What I remember most about Montello, however, is that the lake was manmade, a flooded depression backing up to a dam, and that there was a submerged house in the middle of the lake just sitting on the bottom. Montello was formerly a granite mining town, so when the dam was built there was a ready source of material to fill it. Apparently it was also cheaper to fill the lone house-to-be-flooded with granite than move or raze it, so the engineers anchored it with rock and let the water flow.
But here’s the thing: if you swam out to the middle of the lake you could stand on top of the chimney that came up just a few feet shy of the surface. This creeped me the hell out. Just the idea that you were on top of a full-on home in the middle of the lake was weird enough. But the water was murky and, well, who knows what could come up out of that chimney? Or if you fell in, Santa heads to Davy Jones’ Locker. My mind raced with what it might be like in that home filled with rocks. Could you go inside? Was there still wallpaper up? Was it haunted?
And this is why the movie The Deep House was a satisfying scare for me. The premise is simple: haunted house but underwater. The two settings are a perfect match: dark, thickly atmospheric, never know what’s around the next turn, a constant urge to get out/up. The plot’s simple too, which is probably a necessity given the production challenge of filming it all. Two YouTubers think they have found their ticket to a million likes as they are made aware of a flooded house at the bottom of a lake. Of course, the house, which among other unsettling aspects is not falling apart as much as something normally would underwater, is full of terrors. Lucky for us, these apparently wealthy wannabe Internet celebs have crazy advanced dive gear — full radio-linked face masks, an underwater drone, shoulder-mounted cameras, and top-of-the-line dive computers. But of course you need all this to make a found footage film. Which is what this is, ultimately, though I did not find myself muttering obscenities as I usually do at found footage films where a moment or an angle would never logically be something captured. In The Deep House limited oxygen means there’s a compressed (!) time frame so the three cameras (one per diver, one on the drone) just keep rolling.

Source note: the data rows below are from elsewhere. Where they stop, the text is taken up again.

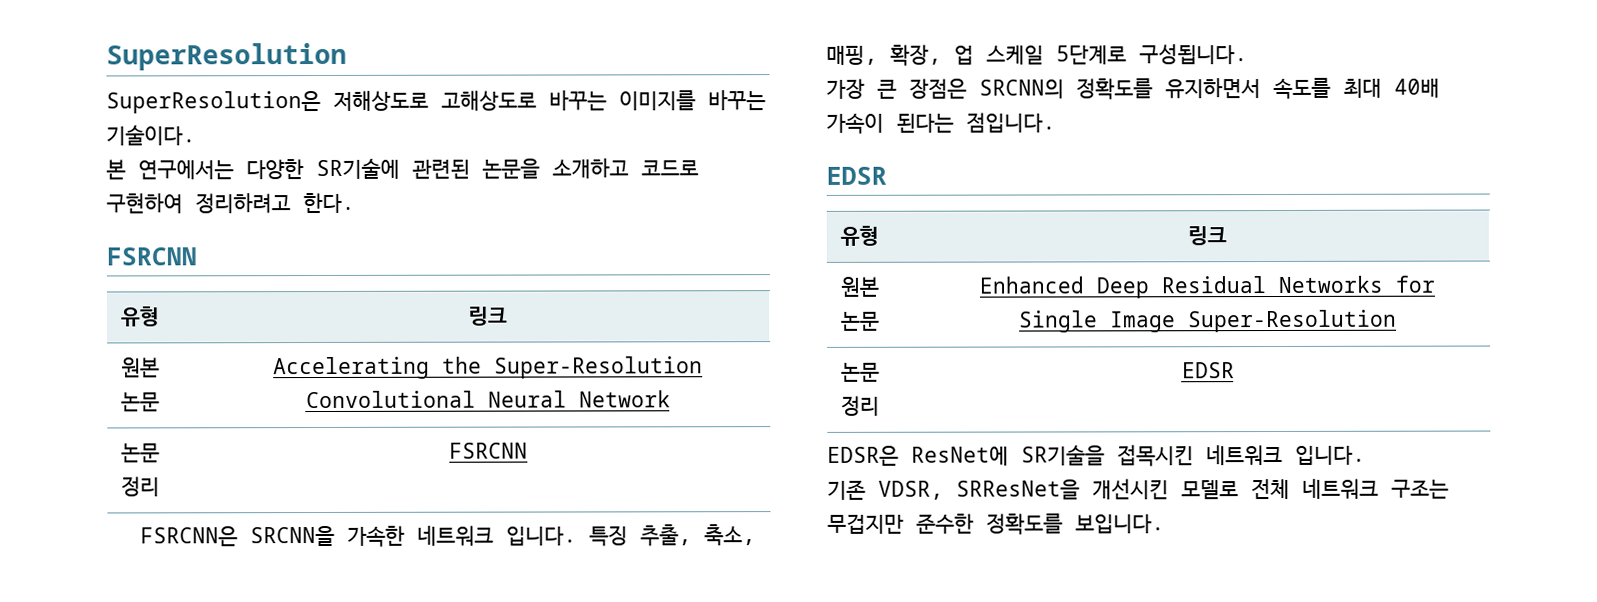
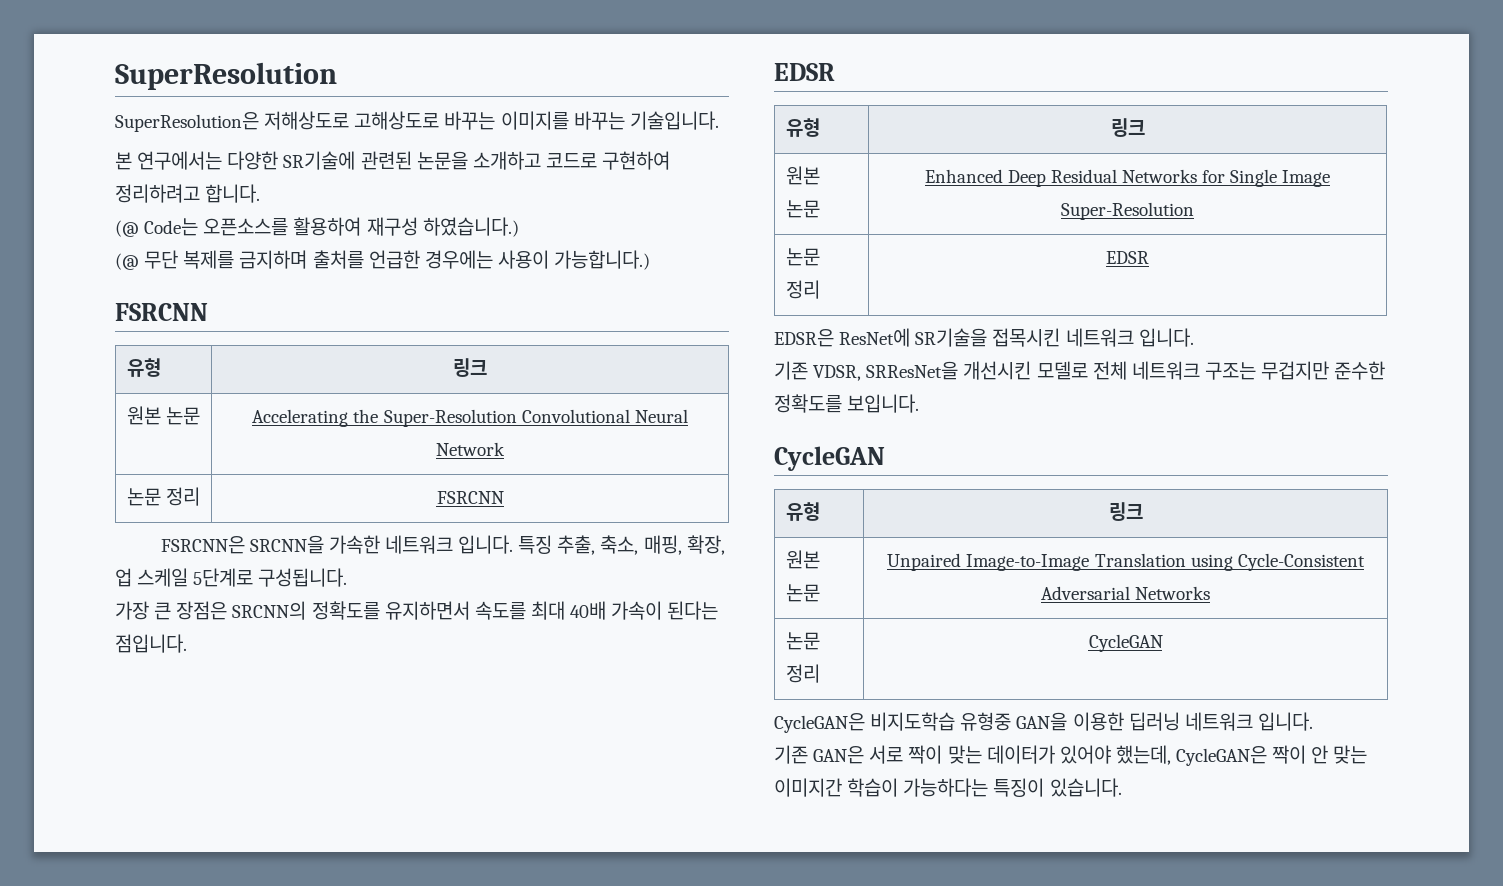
- SuperResolution은 저해상도로 고해상도로 바꾸는 이미지를 바꾸는 기술이다.
+ SuperResolution은 저해상도로 고해상도로 바꾸는 이미지를 바꾸는 기술입니다.
- 본 연구에서는 다양한 SR기술에 관련된 논문을 소개하고 코드로 구현하여 정리하려고 한다.
+ 본 연구에서는 다양한 SR기술에 관련된 논문을 소개하고 코드로 구현하여 정리하려고 합니다.
+ (@ Code는 오픈소스를 활용하여 재구성 하였습니다.)
+ (@ 무단 복제를 금지하며 출처를 언급한 경우에는 사용이 가능합니다.)
  기존 VDSR, SRResNet을 개선시킨 모델로 전체 네트워크 구조는 무겁지만 준수한 정확도를 보입니다.
+ CycleGAN
+ 유형 | 링크
+ 원본 논문 | Unpaired Image-to-Image Translation using Cycle-Consistent Adversarial Networks
+ 논문 정리 | CycleGAN
+ CycleGAN은 비지도학습 유형중 GAN을 이용한 딥러닝 네트워크 입니다.
+ 기존 GAN은 서로 짝이 맞는 데이터가 있어야 했는데, CycleGAN은 짝이 안 맞는 이미지간 학습이 가능하다는 특징이 있습니다.

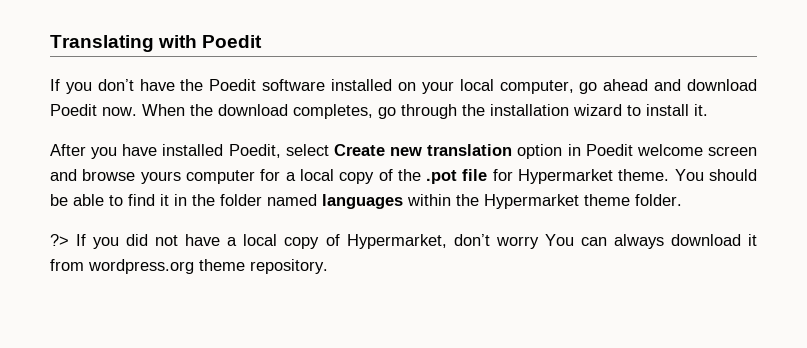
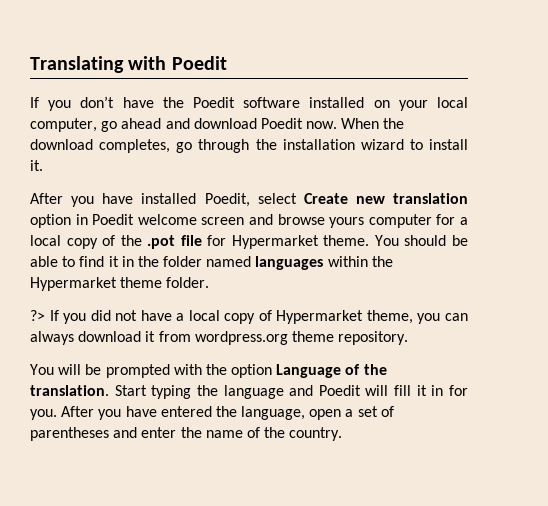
- ?> If you did not have a local copy of Hypermarket, don’t worry You can always download it from wordpress.org theme repository.
+ ?> If you did not have a local copy of Hypermarket theme, you can always download it from wordpress.org theme repository.
+ You will be prompted with the option Language of the translation. Start typing the language and Poedit will fill it in for you. After you have entered the language, open a set of parentheses and enter the name of the country.

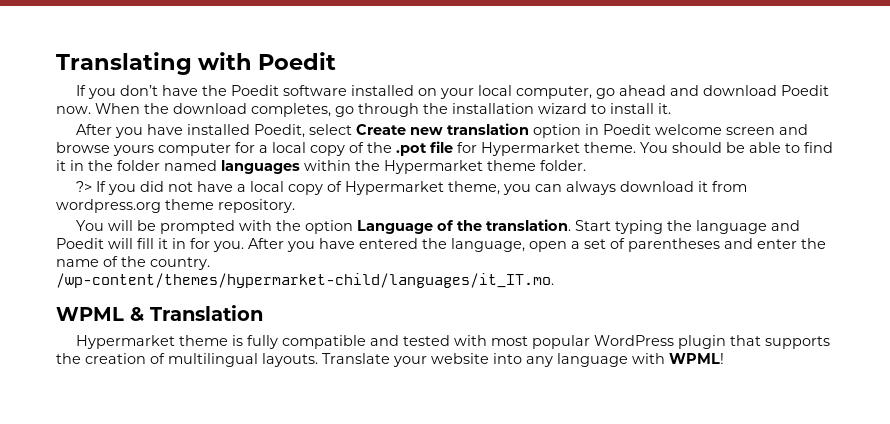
+ /wp-content/themes/hypermarket-child/languages/it_IT.mo.
+ WPML & Translation
+ Hypermarket theme is fully compatible and tested with most popular WordPress plugin that supports the creation of multilingual layouts. Translate your website into any language with WPML!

Honestly I don’t know how this movie was filmed. It’s gorgeous and seamless. But as a scuba diver I know how long it takes to do anything correctly the first time (or quickly) underwater. Plus, without spoiling anything, there are other characters/nasties in this movie and suffice to say they are not wearing scuba gear. It’s a technical feat that deserves applause. It’s also a pretty great horror movie: good jumps, decent acting (mostly via voice and masked facial expressions, of course), harrowing environment. Like the ticking time bomb that drives so many thrillers, the steadily-decreasing oxygen supply is a natural tension-raiser for viewers nearly separate from whatever is happening on screen.
If claustrophobia or thalassophobia is your vibe or if you just want to see a new take on found footage, this is a movie for you.
Worth noting, I learned of this movie from the excellent podcast Heavy Leather Horror Show out of Salem, MA. Very much worth subscribing. I look forward to it each week. I’ll write more about this show in a future newsletter.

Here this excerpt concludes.